• [How to complete this task]: Would you print all of the entries word for word?

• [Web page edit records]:
•••

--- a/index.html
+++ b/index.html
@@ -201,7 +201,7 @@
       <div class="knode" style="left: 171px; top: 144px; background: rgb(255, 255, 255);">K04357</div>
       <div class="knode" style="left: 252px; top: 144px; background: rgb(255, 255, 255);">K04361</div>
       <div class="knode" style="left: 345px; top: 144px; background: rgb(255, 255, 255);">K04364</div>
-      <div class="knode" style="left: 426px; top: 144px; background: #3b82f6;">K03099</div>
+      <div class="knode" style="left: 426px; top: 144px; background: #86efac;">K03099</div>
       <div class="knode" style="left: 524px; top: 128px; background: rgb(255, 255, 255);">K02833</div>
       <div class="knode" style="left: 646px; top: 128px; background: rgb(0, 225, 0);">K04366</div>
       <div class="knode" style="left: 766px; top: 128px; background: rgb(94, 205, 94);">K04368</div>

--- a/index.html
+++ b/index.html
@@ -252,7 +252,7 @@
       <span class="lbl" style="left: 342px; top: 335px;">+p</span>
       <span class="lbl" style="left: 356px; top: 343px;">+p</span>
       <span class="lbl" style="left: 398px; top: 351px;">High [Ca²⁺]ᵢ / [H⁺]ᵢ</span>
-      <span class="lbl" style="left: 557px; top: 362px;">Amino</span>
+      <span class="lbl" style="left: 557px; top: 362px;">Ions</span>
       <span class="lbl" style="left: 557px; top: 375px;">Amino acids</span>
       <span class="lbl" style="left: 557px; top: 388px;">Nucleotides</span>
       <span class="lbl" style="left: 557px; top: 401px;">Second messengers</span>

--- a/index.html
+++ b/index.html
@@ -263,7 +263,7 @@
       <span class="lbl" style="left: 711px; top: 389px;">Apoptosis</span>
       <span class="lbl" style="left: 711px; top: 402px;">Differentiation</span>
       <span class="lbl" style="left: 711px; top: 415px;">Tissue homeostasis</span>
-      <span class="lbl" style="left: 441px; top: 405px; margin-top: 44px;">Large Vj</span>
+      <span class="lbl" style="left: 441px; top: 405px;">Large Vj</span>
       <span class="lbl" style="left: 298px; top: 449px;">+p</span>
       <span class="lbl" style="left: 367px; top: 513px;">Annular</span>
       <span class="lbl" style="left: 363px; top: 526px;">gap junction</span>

•••

• [Answer area]:
--- a/index.html
+++ b/index.html
@@ -201,7 +201,7 @@
       <div class="knode" style="left: 171px; top: 144px; background: rgb(255, 255, 255);">K04357</div>
       <div class="knode" style="left: 252px; top: 144px; background: rgb(255, 255, 255);">K04361</div>
       <div class="knode" style="left: 345px; top: 144px; background: rgb(255, 255, 255);">K04364</div>
-      <div class="knode" style="left: 426px; top: 144px; background: #3b82f6;">K03099</div>
+      <div class="knode" style="left: 426px; top: 144px; background: #86efac;">K03099</div>
       <div class="knode" style="left: 524px; top: 128px; background: rgb(255, 255, 255);">K02833</div>
       <div class="knode" style="left: 646px; top: 128px; background: rgb(0, 225, 0);">K04366</div>
       <div class="knode" style="left: 766px; top: 128px; background: rgb(94, 205, 94);">K04368</div>

--- a/index.html
+++ b/index.html
@@ -252,7 +252,7 @@
       <span class="lbl" style="left: 342px; top: 335px;">+p</span>
       <span class="lbl" style="left: 356px; top: 343px;">+p</span>
       <span class="lbl" style="left: 398px; top: 351px;">High [Ca²⁺]ᵢ / [H⁺]ᵢ</span>
-      <span class="lbl" style="left: 557px; top: 362px;">Amino</span>
+      <span class="lbl" style="left: 557px; top: 362px;">Ions</span>
       <span class="lbl" style="left: 557px; top: 375px;">Amino acids</span>
       <span class="lbl" style="left: 557px; top: 388px;">Nucleotides</span>
       <span class="lbl" style="left: 557px; top: 401px;">Second messengers</span>

--- a/index.html
+++ b/index.html
@@ -263,7 +263,7 @@
       <span class="lbl" style="left: 711px; top: 389px;">Apoptosis</span>
       <span class="lbl" style="left: 711px; top: 402px;">Differentiation</span>
       <span class="lbl" style="left: 711px; top: 415px;">Tissue homeostasis</span>
-      <span class="lbl" style="left: 441px; top: 405px; margin-top: 44px;">Large Vj</span>
+      <span class="lbl" style="left: 441px; top: 405px;">Large Vj</span>
       <span class="lbl" style="left: 298px; top: 449px;">+p</span>
       <span class="lbl" style="left: 367px; top: 513px;">Annular</span>
       <span class="lbl" style="left: 363px; top: 526px;">gap junction</span>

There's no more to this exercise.